Hyperfixation, Hyperfocus, and ADHD

Hyperfixation and ADHD: How intense focus affects your productivity.

Key points

  • People with ADHD are more likely to experience hyperfixation than neurotypical children and adults.
  • Hyperfixation and hyperfocus, while similar, differ in terms of orientation, patterns, and longevity.
  • Self-regulation affects hyperfixation by noticing where attention goes and where it doesn't.
Source: BartekSzewczyk/iStock
Source: BartekSzewczyk/iStock

Are you ever so engrossed in an activity you love that you completely lose track of time? Does it seem like you lose sense of where you are and what’s happening around you? And when you snap back into the reality of what’s going on around you, are you disoriented? People with ADHD and neurodivergence are more likely to experience this heightened state known as “hyperfixation” than neurotypical children and adults. Hyperfixation is defined as full immersion in something of interest to a point where a person appears to ‘tune out’ everything else. It can be prolonged, recurring, and sometimes even obsessive. Hyperfocus is more of a flow state that is shorter in duration and more spontaneous. While both may aid productivity, both can hinder it as well. In particular, hyperfixation often draws people into unproductive, procrastinating activities, which is what makes it both exhilarating and frustrating.

What Is Hyperfixation?

Hyperfixation, it seems, is a double-edged sword: a great capacity for effective performance on interesting, high-value tasks on the one hand and a great capacity for avoiding things by disappearing into pleasurable distractions on the other. Hyperfixation, with its intense focus, can lead to working tirelessly on something so that you are fully engaged by it. Your experience is pleasurable, firing up those dopamine pathways so that there’s a reward inherent in what you are doing.

But, you may be so engrossed that you’ll lose track of time and miss appointments, meetings, classes, or phone calls. When someone is hyperfixated on a task, it can be tougher to switch to something else, leaving other things incomplete. You have entered your own private world and you stay there happily coasting along until something jolts you out of it. Because hyperfixation is usually associated with something that’s fun or easy for you, it can often lead to task avoidance.

How can you harness hyperfixation as a productivity tool more often while not letting it become a mechanism of avoidance and procrastination? Nurturing executive functioning skills such as prioritization, time management, and self-awareness can help you apply the power of your hyperfixation more efficiently.

ADHD Hyperfixation vs. Hyperfocus

The terms ADHD hyperfixation and hyperfocus are often used interchangeably, but they refer to two different things. Hyperfixation can be seen as an intense passion about an enjoyable activity such as a hobby while hyperfocus often reflects strong concentration on a task.

ADHD hyperfixation refers to an intense and often prolonged state of concentration on a particular activity or object that a person finds enjoyable and interesting. Because hyperfixation is fueled by a deep passion for the activity, it can quickly become an obstacle to productivity. When you’re fully engrossed in an activity that you lose track of time, you may neglect bodily needs, other tasks, or obligations. Then, after it’s over, you may feel like you’ve awakened from an intense dream or even a trance.

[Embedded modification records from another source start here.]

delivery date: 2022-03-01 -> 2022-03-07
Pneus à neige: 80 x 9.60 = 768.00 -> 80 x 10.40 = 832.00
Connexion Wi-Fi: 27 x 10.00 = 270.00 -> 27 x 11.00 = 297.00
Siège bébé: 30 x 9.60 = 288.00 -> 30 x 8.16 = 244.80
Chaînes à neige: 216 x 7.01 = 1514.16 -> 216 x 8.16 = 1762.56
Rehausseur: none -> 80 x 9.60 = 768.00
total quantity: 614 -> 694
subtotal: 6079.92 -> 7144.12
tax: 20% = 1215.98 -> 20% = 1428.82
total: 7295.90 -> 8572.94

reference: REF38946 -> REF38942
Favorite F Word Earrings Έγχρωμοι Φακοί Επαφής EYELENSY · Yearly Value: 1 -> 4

:Kateryna Onyshchuk/Stock photo ID:1435686874
Source: :Kateryna Onyshchuk/Stock photo ID:1435686874

On the other hand, hyperfocus is task-driven and is often accompanied by clear goals and a sense of purpose. It’s less about enjoyment and satisfaction and more about getting into the flow of an activity. It’s a state of being fully engaged in a task for which you have a clear sense of direction. Hyperfocus is linked to increased productivity and a sense of accomplishment.

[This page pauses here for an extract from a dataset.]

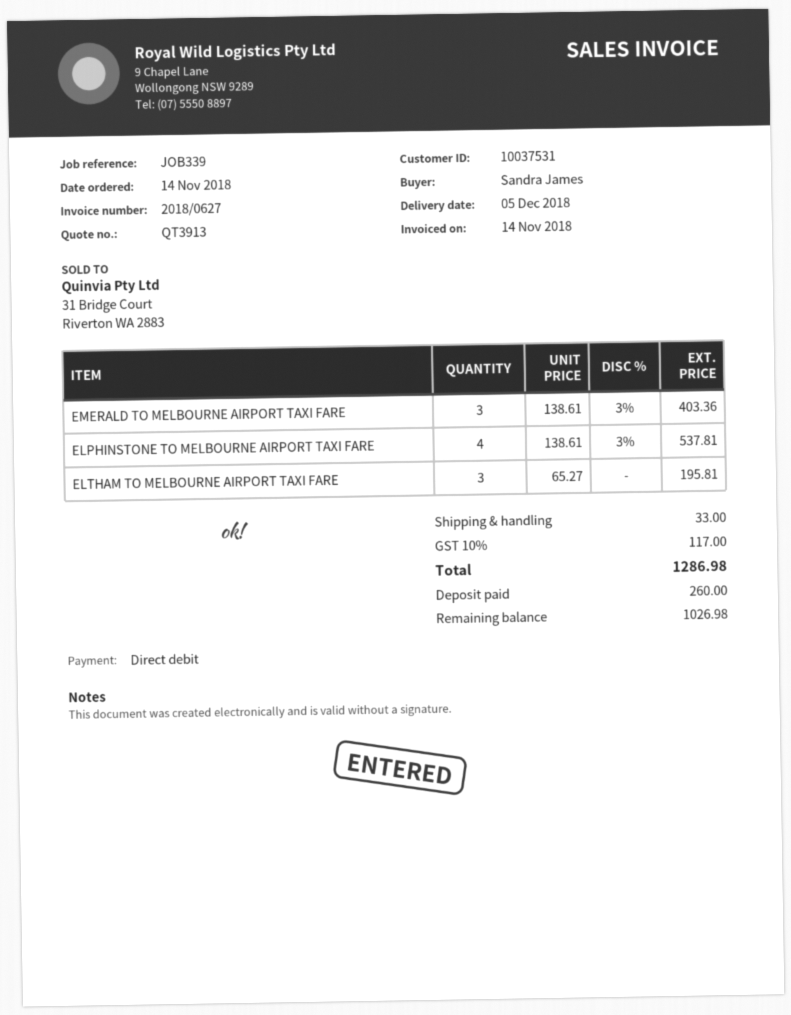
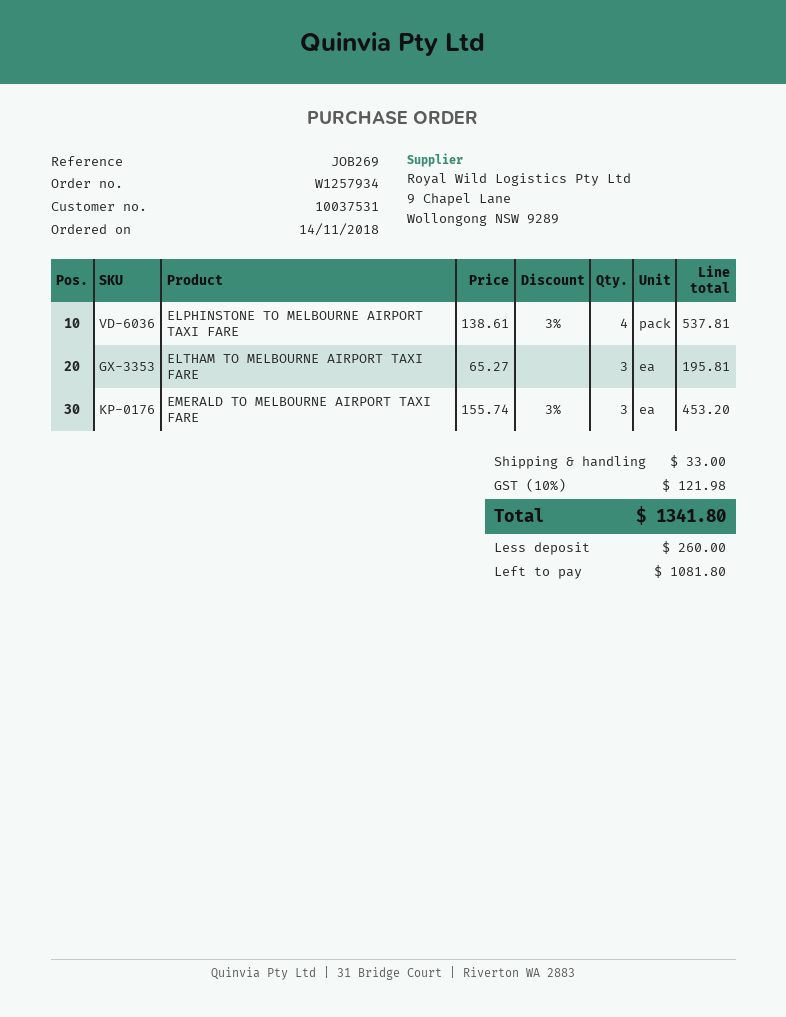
reference: JOB339 -> JOB269
EMERALD TO MELBOURNE AIRPORT TAXI FARE: 3 x 138.61 - 3% = 403.36 -> 3 x 155.74 - 3% = 453.20
tax: 10% = 117.00 -> 10% = 121.98
total: 1286.98 -> 1341.80
balance: 1026.98 -> 1081.80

Both hyperfocus and hyperfixation may be challenging to regulate. If not managed well, they can get in the way of daily living. That’s why learning to manage these states is important, especially for people with ADHD and neurodivergence.

Use Hyperfixation to Your Advantage

Productivity is an important aspect of life for kids and adults alike. However, it’s a process that many folks with ADHD and neurodivergence struggle with, especially when hyperfixation gets in the way. The best way to cope with hyperfixation is not to fight it by forbidding certain activities, but rather to use it to your advantage. Making work or school stimulating can capture your focus in the same way as your favorite activities. By finding a job that caters to your interests, an individual with ADHD can truly shine, using hyperfixation and/or hyperfocus to their advantage.

Identify and investigate

Learn more about your pattern of hyperfixation by increasing self-awareness. Notice the signs of hyperfixation. What does it look like for you to become unaware of your environment? How much do you overfocus on small details? How long does it occur? Do you neglect self-care? How do you respond to interruptions and switching to other tasks? Notice when you tend to engage in hyperfixation by examining the situation and your motivation. Are you focusing on an interesting task or avoiding something unappealing? This type of reflection builds your capacity for self-awareness or metacognition. Thoughtful self-evaluation will help you monitor when hyperfixation takes over and what you can do to exit mindfully from an episode.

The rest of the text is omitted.